§ EXERCISE MATERIALS:
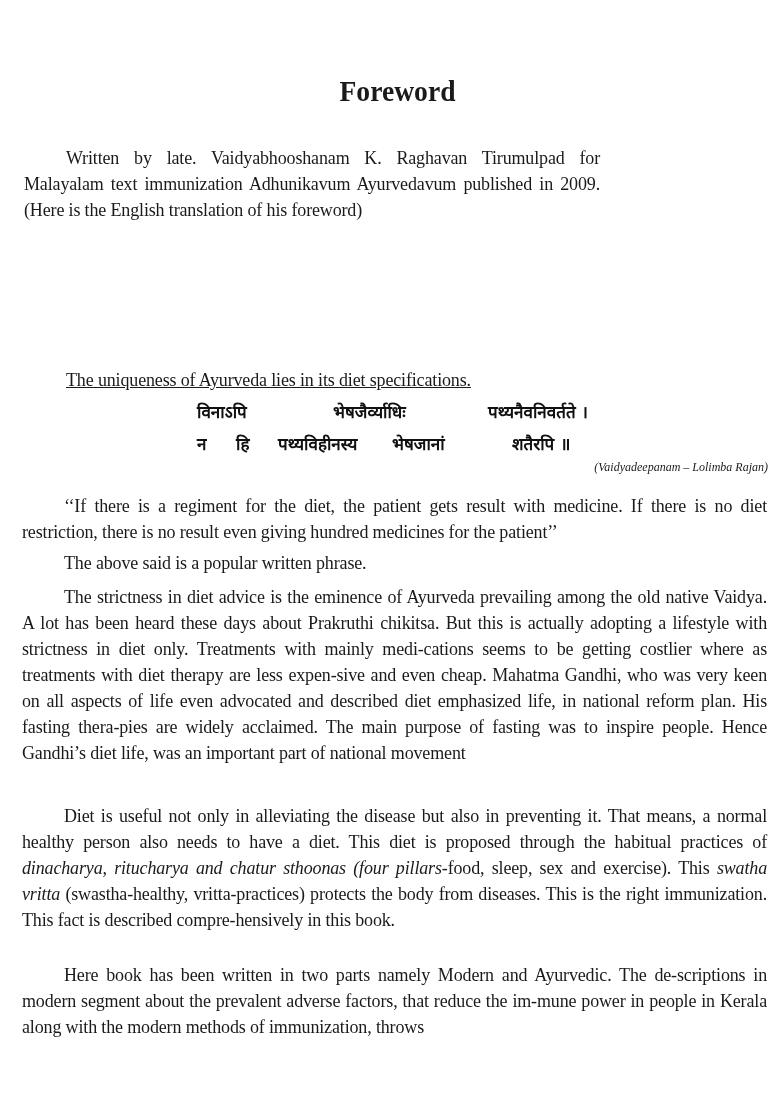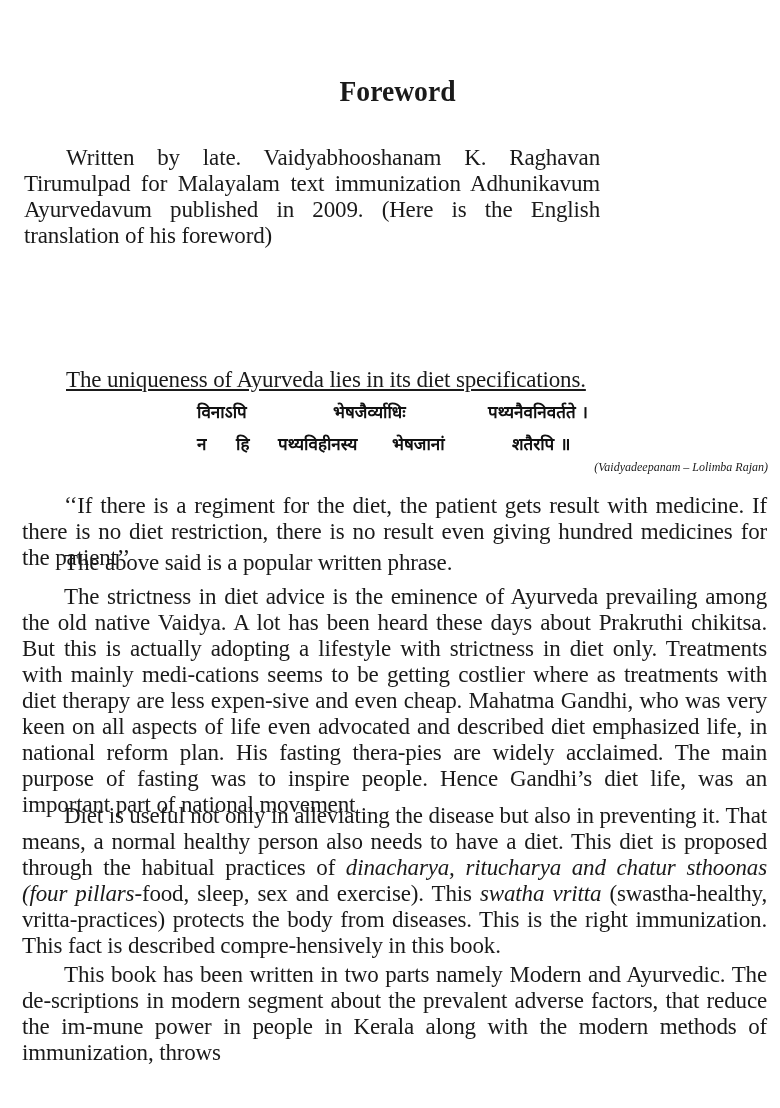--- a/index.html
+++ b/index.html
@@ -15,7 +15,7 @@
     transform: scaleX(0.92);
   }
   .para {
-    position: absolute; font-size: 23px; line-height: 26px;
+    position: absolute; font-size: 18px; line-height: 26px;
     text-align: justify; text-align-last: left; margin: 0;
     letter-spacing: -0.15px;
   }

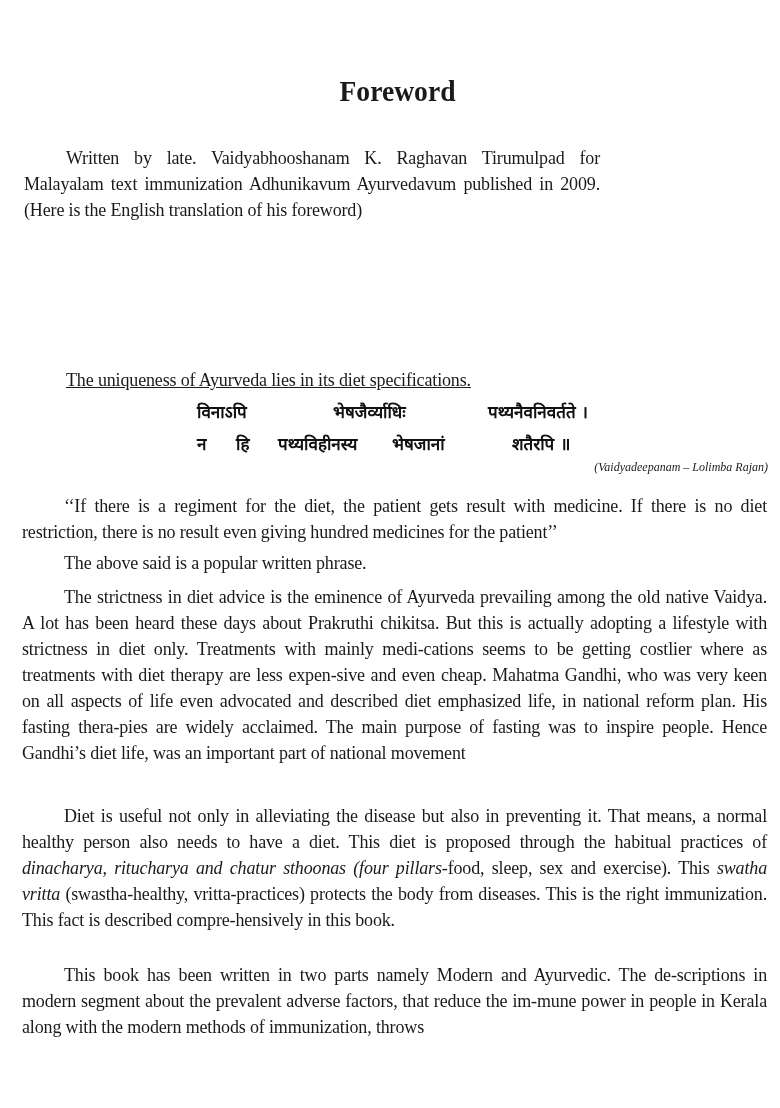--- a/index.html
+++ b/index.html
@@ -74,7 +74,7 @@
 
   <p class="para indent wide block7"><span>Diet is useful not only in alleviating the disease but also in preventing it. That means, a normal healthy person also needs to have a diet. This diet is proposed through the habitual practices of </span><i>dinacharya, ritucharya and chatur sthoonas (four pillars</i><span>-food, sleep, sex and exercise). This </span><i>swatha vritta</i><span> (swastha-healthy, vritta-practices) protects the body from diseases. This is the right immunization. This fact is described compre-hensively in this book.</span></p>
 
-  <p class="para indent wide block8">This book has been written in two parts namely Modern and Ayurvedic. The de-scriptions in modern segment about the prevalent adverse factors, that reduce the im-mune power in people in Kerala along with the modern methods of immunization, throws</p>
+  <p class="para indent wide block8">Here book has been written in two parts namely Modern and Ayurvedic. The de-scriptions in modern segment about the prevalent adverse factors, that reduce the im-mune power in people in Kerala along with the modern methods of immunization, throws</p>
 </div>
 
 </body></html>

§ WHAT YOU HAVE TO DO: Copy the lines above between the one holding "letter-spacing: -0.15px;" and the one holding "in this book.</span></p>", inclusive. Drop the pictures.

§ REPLY:
     letter-spacing: -0.15px;
   }

--- a/index.html
+++ b/index.html
@@ -74,7 +74,7 @@
 
   <p class="para indent wide block7"><span>Diet is useful not only in alleviating the disease but also in preventing it. That means, a normal healthy person also needs to have a diet. This diet is proposed through the habitual practices of </span><i>dinacharya, ritucharya and chatur sthoonas (four pillars</i><span>-food, sleep, sex and exercise). This </span><i>swatha vritta</i><span> (swastha-healthy, vritta-practices) protects the body from diseases. This is the right immunization. This fact is described compre-hensively in this book.</span></p>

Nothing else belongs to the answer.